Sonntag, 8. April 2012

Gezwungene Stille

Am Freitag war Karfreitag* – ein stiller Feiertag zur „seelischen Erhebung“.  Das  hatte zur Konsequenz, dass öffentliche Tanzveranstaltungen am gestrigen Freitag untersagt wurden. Dementsprechend hatte die einzige Großraumdiskothek unserer Stadt - das Bel Air – geschlossen. Theoretisch hätte das Bel Air ab 24 Uhr, nach Ablauf des Tanzverbots, öffnen können, so praktizierte es nämlich der ‚ Extra – Musicpark‘. Die Türen blieben jedoch geschlossen.

Gegen das gesetzlich verhängte Tanzverbot regt sich schon seit Jahren ein immer wiederkehrender Protest vornehmlich aus Reihen der politischen Jugendorganisationen. So wollten letztes Jahr Vertreter der Grünen Jugend das Verbot umgehen. Diesmal versuchten die Jungen Piraten die gezwungene Stille öffentlichkeitswirksam  aber mit ähnlich wenig Erfolg über den Rechtsweg zu verhindern. Ein Antrag beim Bundesverfassungsgericht wurde ohne inhaltliche Prüfung als unzulässig abgetan. Trotz großer medialer Aufmerksamkeit versammelten sich lediglich knapp 200 Menschen in Köln am Dom, um ihren Unmut kundzutun.
 
Die gesetzliche Regelung für einzelne Feiertage wird konkret in den Bundesländern ausgestaltet. Ihre verfassungsmäßige Rechtfertigung findet sich findet sich aber in Art. 140 Grundgesetz: 

„Der Sonntag und die staatlich anerkannten Feiertage bleiben als Tage der Arbeitsruhe und der seelischen Erhebung geschützt.“

Neben dem ‚Tag der Arbeit‘ am 1. Mai und dem ‚Tag der deutschen Einheit‘ am 3. Oktober sind die meisten gesetzlichen Feiertage christlichen Ursprungs. Feiertage haben der Arbeitsruhe auch eine funktionale Bestimmung. Sie dienen der in Art. 4 Grundgesetz gesicherten Religionsfreiheit.  Ein gesetzlich festgelegter Feiertag unterstützt Glaubensangehörige in der Ausübung und Verwirklichung ihrer Religion. 

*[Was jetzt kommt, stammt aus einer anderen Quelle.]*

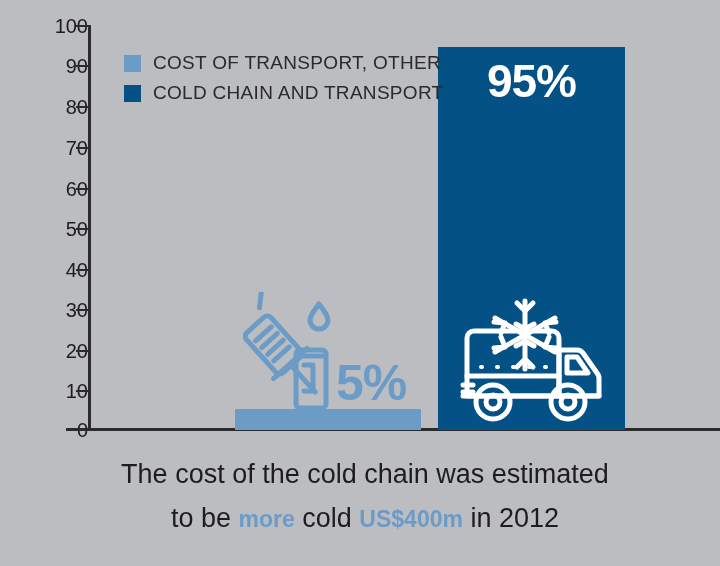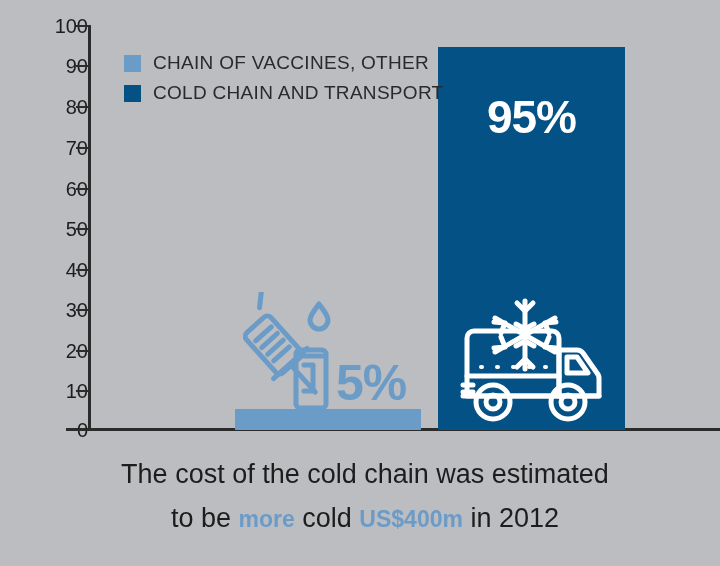"CHAIN OF VACCINES, OTHER" div.legend-text { text: CHAIN OF VACCINES -> COST OF TRANSPORT }
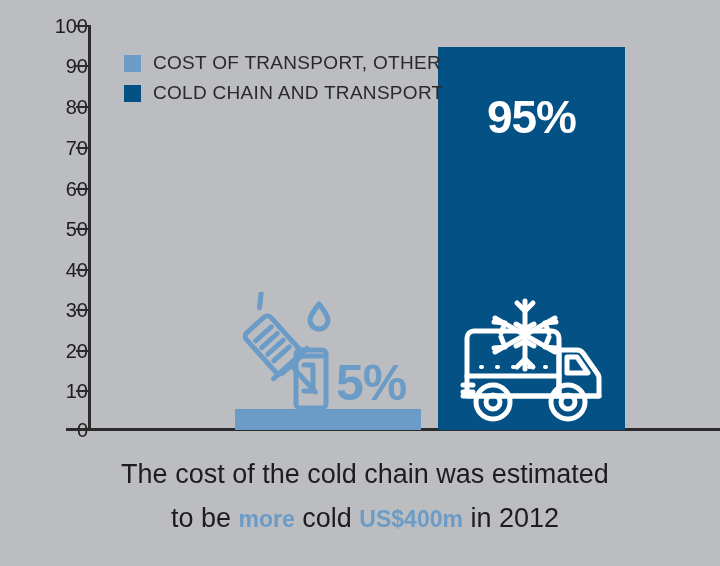"95%" .label-95 { margin-top: 36px -> none }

Es ist natürlich nicht wegzureden, dass insbesondere das Christentum einen enormen Einfluss auf unsere Kultur und Gesellschaft besaß und immer noch begrenzt besitzt – ohne den chauvinistischen Begriff der ‚Leitkultur‘ verwenden zu wollen. Und so gibt es in Deutschland trotz zahlreicher Skandale und zunehmender Kirchenaustritte immer noch 24 Millionen Christen. Auf ihre Religionsfreiheit muss demnach Rücksicht genommen werden – notfalls so, dass anderen Menschen eine gewisse ‚Stille‘ aufgezwungen wird, damit der „ernste Charakter“ des Feiertages geschützt bleibt. 

Dass sich feierwürtige Partygänger darüber nicht erfreuen, ist bedingt nachvollziehbar. Dennoch sollte in einer multikulturellen Gesellschaft auch auf solche Bräuche Rücksicht genommen werden. Toleranz kann sich auch in einer Form der Zurückhaltung und Stille widerspiegeln. Ein friedliches Miteinander wird nur durch Rücksicht auf Sitten und Bräuche Andersdenkender funktionieren.
 Um  eine „gewisse Gleichberechtigung“ zu schaffe, wäre es jedoch angebracht, zu diskutieren, ob nicht auch anderen  großen Glaubensgemeinschaften das Privileg eines eigenen, gesetzlichen Feiertages zugestanden werden sollte. Ich kann nachvollziehen, dass sich viele Juden und Muslime benachteiligt fühlen und eine stärkere Berücksichtigung ihrer Sitten und Bräuche verlangen. Es ist zwar unrealistisch, dass etwas dahingehend unternommen wird, trotzdem ist der Gedanke lohnenswert.  
Ein Feiertag zu Beginn des Ramadan- oder Pessachfestes? Warum nicht?!



*Karfreitag: Der Karfreitag ist im Zusammenhang mit Ostern für die Christen einer der höchsten Feiertage. An ihm gedenkt die Kirche des Todes Jesu Christi in Erwartung seiner Auferstehung.